Faut pas confondre Richard
Fleischer, qui est américain, et Richard Lester, qui est anglais. Le second est
célèbre pour ces comédies avec les Beatles, le premier est célèbre pour… plein
de bons films. L’ENIGME DU CHICAGO EXPRESS (1952) must de la série B, 20 000
LIEUES SOUS LES MERS (1954), le superbe LES INCONNUS DANS LA VILLE (1955), mais
aussi LES VICKINGS, BARABBAS, SOLEIL VERT, TORA ! TORA ! TORA !
et même CONAN LE DESTRUCTEUR… On appelle
ça un touche-à-tout, un éclectique, un bon artisan. Et dans sa filmographie, il
faut retenir aussi L’ETRANGLEUR DE BOSTON en 1968.

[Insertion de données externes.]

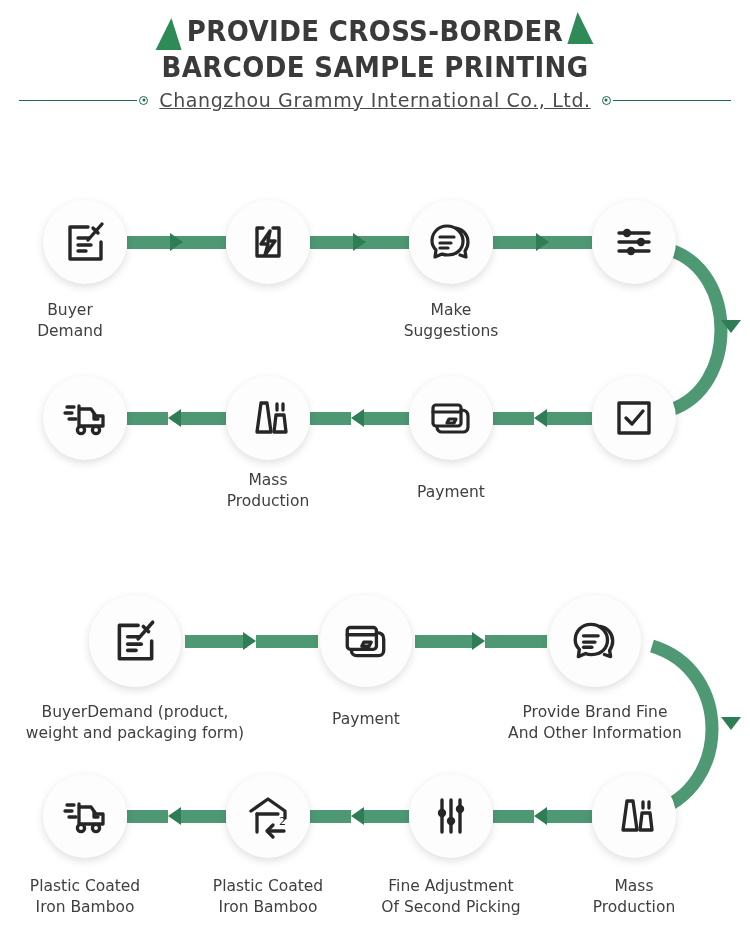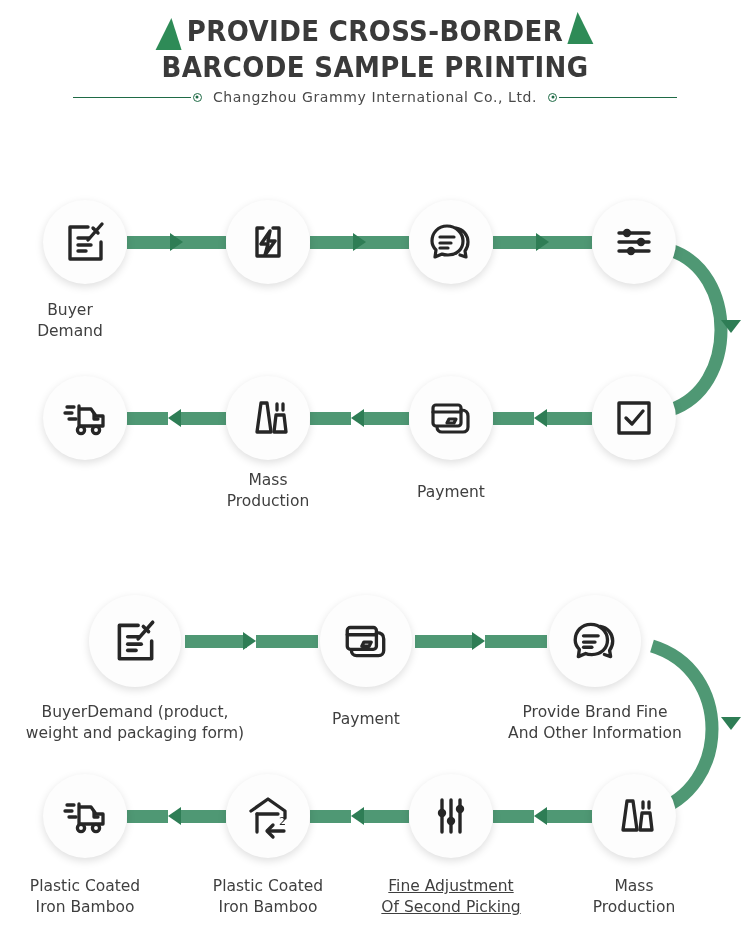--- a/index.html
+++ b/index.html
@@ -55,25 +55,26 @@
     margin:0 2px;
     flex:0 0 auto;
   }
   .dot-ring::after{
     content:"";position:absolute;left:50%;top:50%;
     width:3px;height:3px;border-radius:50%;background:#1f6b46;
     transform:translate(-50%,-50%);
   }
   .subtitle{
     font-family:"DejaVu Sans", sans-serif;
-    font-size:14px;
+    font-size:19px;
     color:#4a4a4a;
     letter-spacing:0.6px;
     white-space:nowrap;
     padding:0 9px;
+    text-decoration:underline;
   }
 
   
   .bar{
     position:absolute;left:0;width:750px;height:33px;
     background:linear-gradient(to right,#2b7a52 0%,#3d8a60 28%,#8cc0a2 58%,#d9ead f 82%,#ffffff 100%);
     display:flex;align-items:center;
   }
   .bar-inner{display:flex;align-items:baseline;padding-left:14px;}
   .bar-num{
@@ -218,20 +219,22 @@
     <span>
       <svg width="48" height="48" viewBox="0 0 48 48" fill="none" stroke="#262626" stroke-width="3.2" stroke-linecap="round" stroke-linejoin="round">
         <path d="M29 10 C36 11, 41 17, 41 24 C41 29, 38 33, 38 33 L39 39 L33 37"></path>
         <path d="M20 8 C11 8, 5 15, 5 23 C5 27, 7 30, 9 32 L8 39 L15 36 C17 37, 19 37, 21 37 C30 37, 36 31, 36 23 C36 15, 29 8, 20 8 Z"></path>
         <path d="M13 19 L27 19"></path>
           <path d="M13 25 L24 25"></path>
           <path d="M13 30 L21 30"></path>
       </svg>
     </span>
   </div>
+  <div class="label" style="left:451px;top:300px;width:170px;">Make
+Suggestions</div>
 
   <div class="node" style="left:634px;top:242px;">
     <span>
       <svg width="48" height="48" viewBox="0 0 48 48" fill="none" stroke="#262626" stroke-width="3.4" stroke-linecap="round">
         <path d="M9 15 L39 15"></path>
           <path d="M9 24 L39 24"></path>
           <path d="M9 33 L39 33"></path>
         <circle cx="17" cy="15" r="4.2" fill="#262626" stroke="none"></circle>
         <circle cx="31" cy="24" r="4.2" fill="#262626" stroke="none"></circle>
         <circle cx="21" cy="33" r="4.2" fill="#262626" stroke="none"></circle>
@@ -408,21 +411,21 @@
       <svg width="48" height="48" viewBox="0 0 48 48" fill="none" stroke="#262626" stroke-width="3.4" stroke-linecap="round">
         <path d="M15 8 L15 40"></path>
           <path d="M24 8 L24 40"></path>
           <path d="M33 8 L33 40"></path>
         <circle cx="15" cy="21" r="4.2" fill="#262626" stroke="none"></circle>
         <circle cx="24" cy="29" r="4.2" fill="#262626" stroke="none"></circle>
         <circle cx="33" cy="17" r="4.2" fill="#262626" stroke="none"></circle>
       </svg>
     </span>
   </div>
-  <div class="label" style="left:451px;top:876px;width:220px;text-decoration:underline;">Fine Adjustment
+  <div class="label" style="left:451px;top:876px;width:220px;">Fine Adjustment
 Of Second Picking</div>
 
   <div class="node" style="left:634px;top:816px;">
     <span>
       <svg width="48" height="48" viewBox="0 0 48 48" fill="none" stroke="#262626" stroke-width="3.3" stroke-linecap="round" stroke-linejoin="round">
         <path d="M17 9 L23 9 L27 38 L13 38 Z"></path>
         <path d="M32 21 L40 21 L42 38 L30 38 Z"></path>
         <path d="M33 10 L33 16"></path>
           <path d="M39 10 L39 16"></path>
       </svg>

Un cas, ce film. Qui s’inspire
du fait divers du même nom, relatant la traque par la police d’Alberto DeSalvo,
tueur en série, qui entre 1962 et 1964 à Boston, assassina et viola treize
femmes. Parcours hélas classique d’un gamin lui-même battu et abusé,
traumatisé, qui dès l’adolescence est plusieurs fois arrêté mais relâché sans
être soigné, ni suivi, qui s’enfonce dans une spirale schizophrène, multiplie
les cambriolages et agressions sexuelles, avant de passer au meurtre.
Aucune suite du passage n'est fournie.